Curriculum Integration

Engaging students in a consistent conversation that helps them realize and fully utilize the breadth of their liberal arts education ultimately needs to happen in the classroom. With 500 tenured faculty and 300+ instructors in the College of Liberal Arts, providing opportunities for them to engage in calling out the liberal arts advantage for their students and to think differently about their teaching has become a central focus of the Career Readiness effort in the college.

 

Faculty Engagement

Engaging faculty in the Career Readiness conversations has been at the forefront of our college-wide initiative. The initiative has been faculty-led from its inception and has recognized the critical need for the Career Readiness framework to resonate with faculty and instructors from our many diverse departments and curricular options. The core competencies have been positioned as student learning outcomes of the college. Through individual department meetings, faculty workshops, and committee meetings, faculty have discussed the merits of the framework. Over time, the benefit of the model to students has resonated with many, and the notion that Career Readiness is a proactive argument for the value of a liberal arts education has influenced faculty to become involved.  

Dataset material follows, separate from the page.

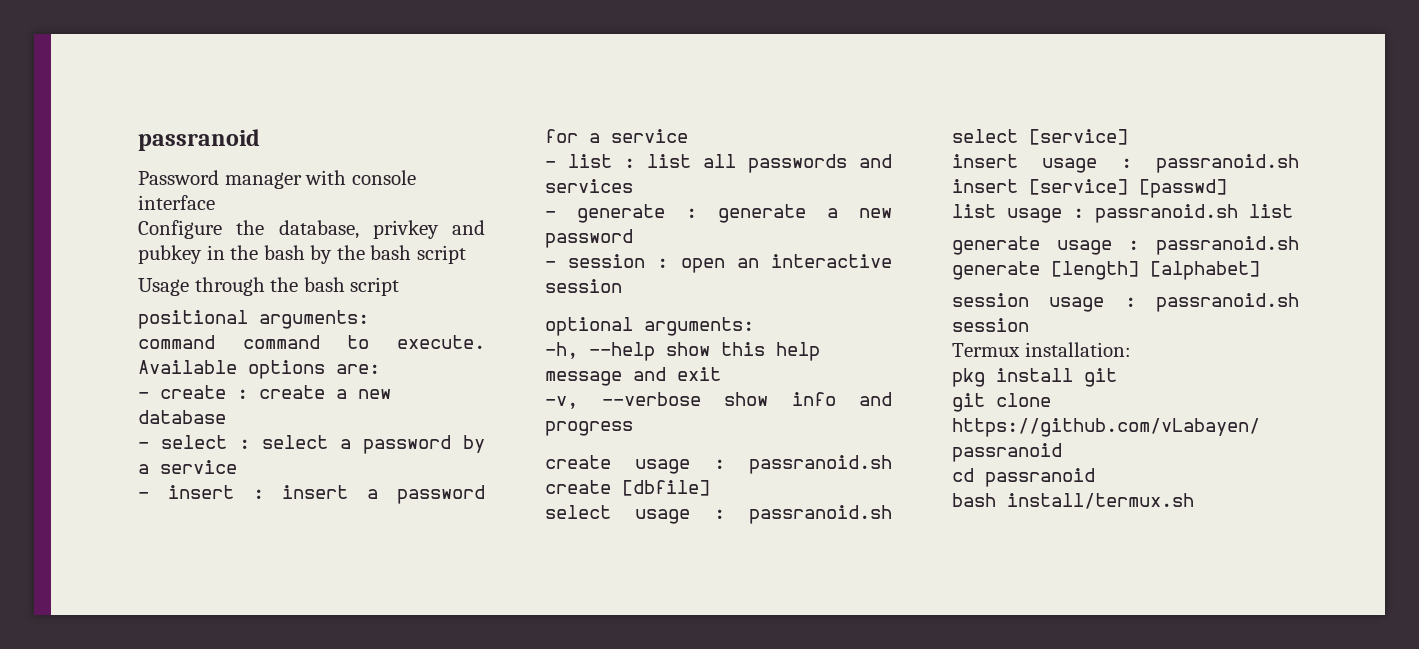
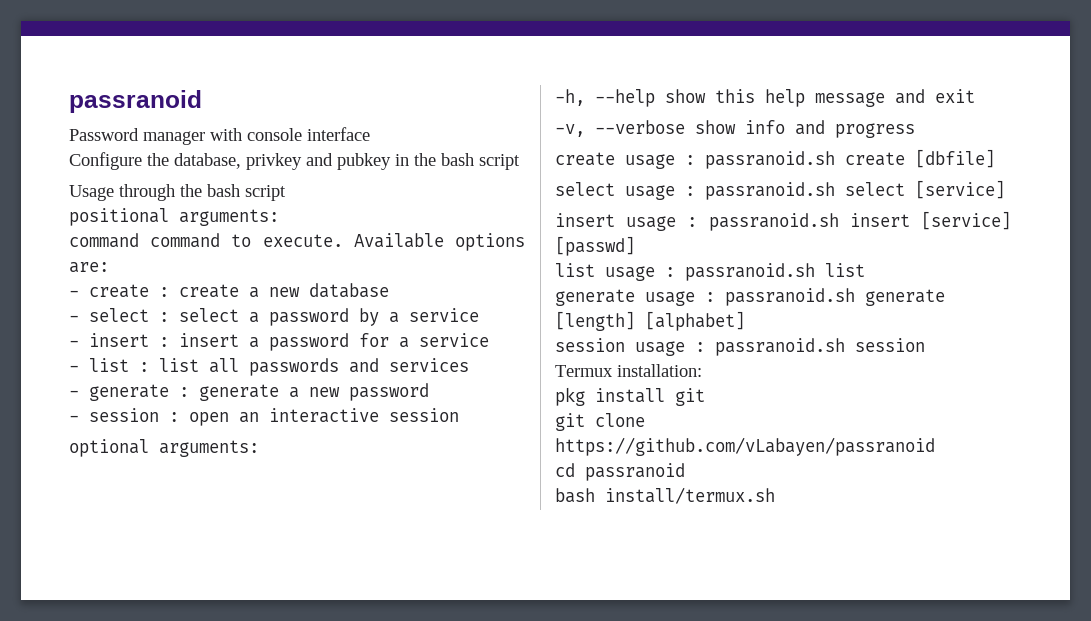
- Configure the database, privkey and pubkey in the bash by the bash script
+ Configure the database, privkey and pubkey in the bash script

Professor Amy Lee is the Faculty Director of Career Readiness Faculty Engagement, and our  CLA Neighborhood intranet site contains detailed information for CLA faculty and instructors about ways they can get involved with the Career Readiness initiative, language for specifying the Core Competencies as student learning outcomes in their syllabi, an instructor's guide to RATE™, and sample assignments that incorporate the principles of career readiness.

Focus on Undergraduate Teaching

Career Readiness has afforded the College of Liberal Arts the opportunity to promote faculty coming together in cross-disciplinary collaborations and community. When we engage in discussion with each other about how learning works, how to make academic excellence inclusive of all of our students, and the value of a liberal arts education, we understand our work better, teach more effectively, and improve our students’ educational outcomes.

This has manifested itself in several ways, including promoting a series focused on Diversity, Equity and Inclusion, a college-wide Day of Teaching and Learning (that was disrupted in the spring of 2020), a year-long cohort focused on Building Capacity for Engaging Diversity in Undergraduate Education, and the ongoing Career Readiness Teaching Fellows program, which is in its fourth year.  

Career Readiness Teaching Fellows

At its heart, the Career Readiness Teaching Fellows program supports faculty and instructors in discovering creative approaches to activities and assignments that enhance student reflective learning. Fellows explore how current research on learning and a Career Readiness framework can be applied to their own courses, and they become part of a network of Career Readiness Teaching Fellows who share their experiences and mentor other interested colleagues.

The semester-long cohort model of the Career Readiness Teaching Fellows program integrates several prongs that are woven together throughout the experience:  

  • CLA’s Career Readiness Framework, mainly the core competencies and RATE
  • Research on learning, primarily through the book “How Learning Works” 
  • Inclusive equity-oriented teaching
  • Academic technology

We bring faculty together to make connections and have conversations, as well as to experience and explore and do the same things that we want them to have their students do, such as reflection and metacognition.  
 

Our Career Readiness framework invites faculty and instructors to focus on how coursework can prepare students not just intellectually, but personally and professionally as well. The more we encourage our students to reflect on the competencies they are developing and how these competencies translate into other contexts, the more they understand the benefits and importance of what our faculty and instructors teach.

How Our Dean Makes Readiness a College Priority

Readiness is among the four pillars of the CLA Roadmap, along with Research, Diversity, and Engagement. Under the leadership of John Coleman, Dean of the College of Liberal Arts, the Roadmap was developed as our strategic plan to transform CLA into a destination college. The Readiness pillar gives focus to our teaching mission, recognizing in our dean's words that “in the face of great and rapid societal, cultural, and technological change, a liberal arts education—the interdisciplinary study of the arts, sciences, social sciences, and humanities — is particularly valuable. It gives graduating students, and through them, their communities, the broad knowledge and skills to successfully negotiate complexity, diversity, and rapid change.”